Posted by: techknight on 2011-05-07 06:56:45
probably popped another fuse on the display panel again. and they dont "blow" without a reason. probably leaky electrolytics causing higher current consumption, thus popping the main B+ fuse to the panel.

Posted by: srieck on 2011-05-07 07:18:21
Interesting - all the caps look perfect visually but I know that isn't conclusive. Is this more likely a motherboard or invertor board issue? Is there anyway to know?

Posted by: srieck on 2011-05-07 07:30:51
...and is it possible to (and would there be any risk) in just bypassing this fuse?

Posted by: techknight on 2011-05-07 19:15:12
worst you can do is kill the screen, but hte screen is already dead so whats the point? no harm.

Posted by: srieck on 2011-05-07 20:38:21
Where would I locate the main B+ fuse you're referring to?

Posted by: techknight on 2011-05-07 21:13:19
usually very close to the connector at which the video cable plugs in. itll be a surface mount white, or something of the like. usually labeled F1 or etc.

i dont have that particular screen in front of me, so i cannot remember.

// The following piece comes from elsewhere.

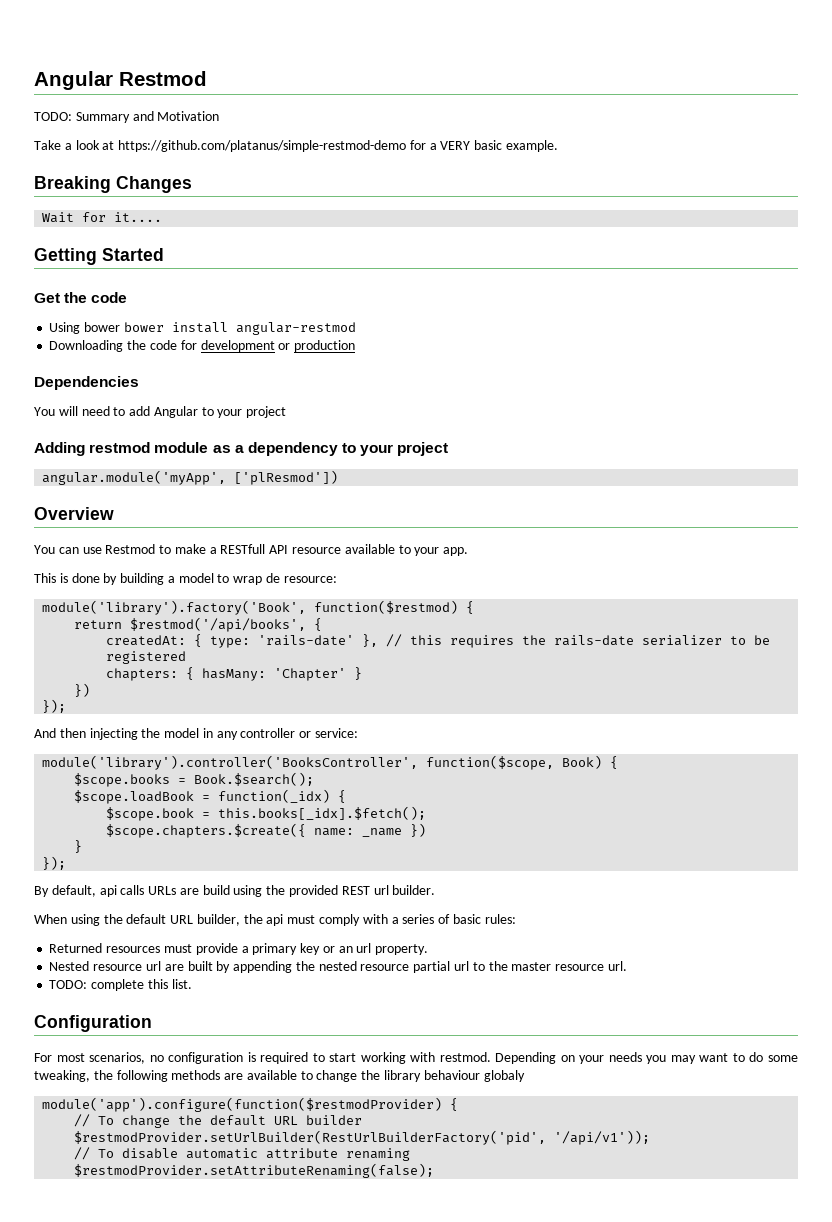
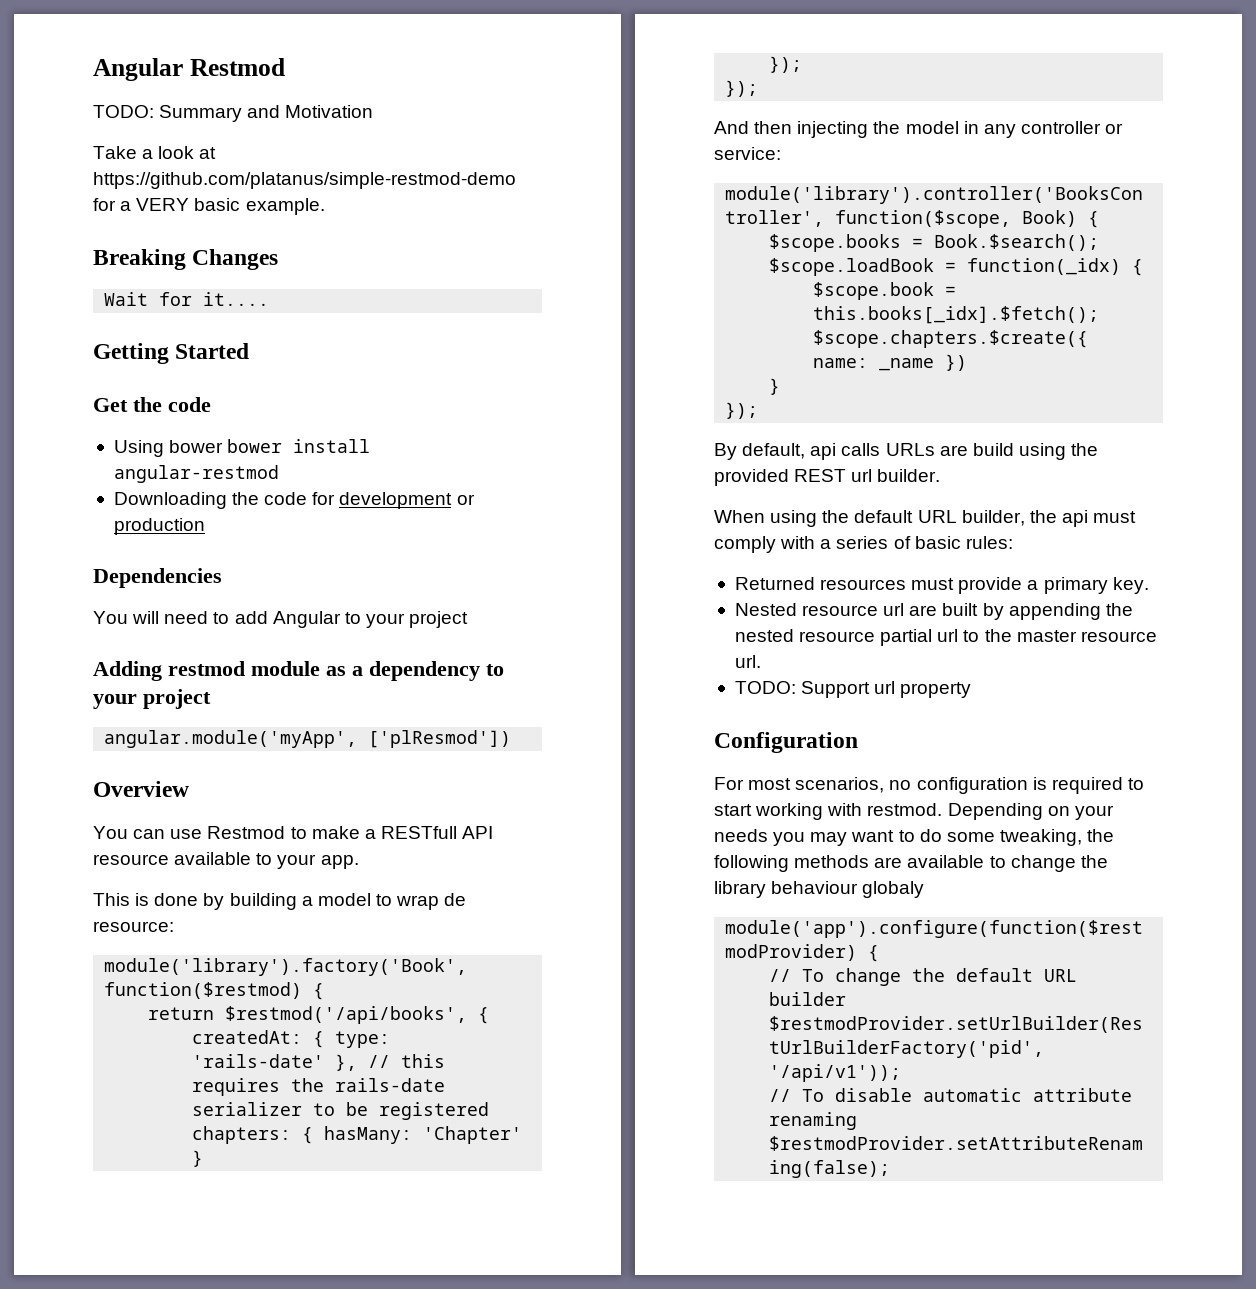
[74,683,91,697] }) -> [769,56,803,73] });
[300,943,429,955] key or an url property. -> [1112,577,1149,594] key.
[91,979,192,991] complete this list. -> [801,681,972,698] Support url property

Posted by: srieck on 2011-05-07 21:20:05
Ah yes...I got it...gonna just bypass it and see what happens.

Posted by: srieck on 2011-05-07 21:26:13
Amazing...that fixed it! At least for the time being...thanks very much for your help!

Posted by: techknight on 2011-05-08 09:24:51
i figured it would. ive messed with enough of the screens to build a wall out of them.

Posted by: srieck on 2011-05-17 07:00:37
Worked for awhile....but now I'm back to a white screen. I realize jumping fuses is fixing the symptom and not the problem so I'm wondering how likely it is that the caps are the issue as you mentioned? What would be blowing next on the LCD after the jumped fuse?

Posted by: srieck on 2011-05-17 07:58:52
Also - whatever blew most recently, it seems to have rendered the contact adjustment inoperable. Brightness works fine. Not sure if that's any clue?

I noticed something Labeled FU1 on the inverter board which I assume is also a fuse?

Posted by: srieck on 2011-05-17 08:00:25
"contrast" adjustment not "contact" adjustment. (iPhone autospell)

Posted by: srieck on 2011-05-17 11:57:17
Nevermind - seems to be a flaky ribbon cable from the connector board to the LCD board

Posted by: BTeam on 2011-05-25 23:01:32
The 540c was set up to use at least four different manufacturers displays. Each with its own ribbon cable. It is important to match the display to the correct ribbon cable.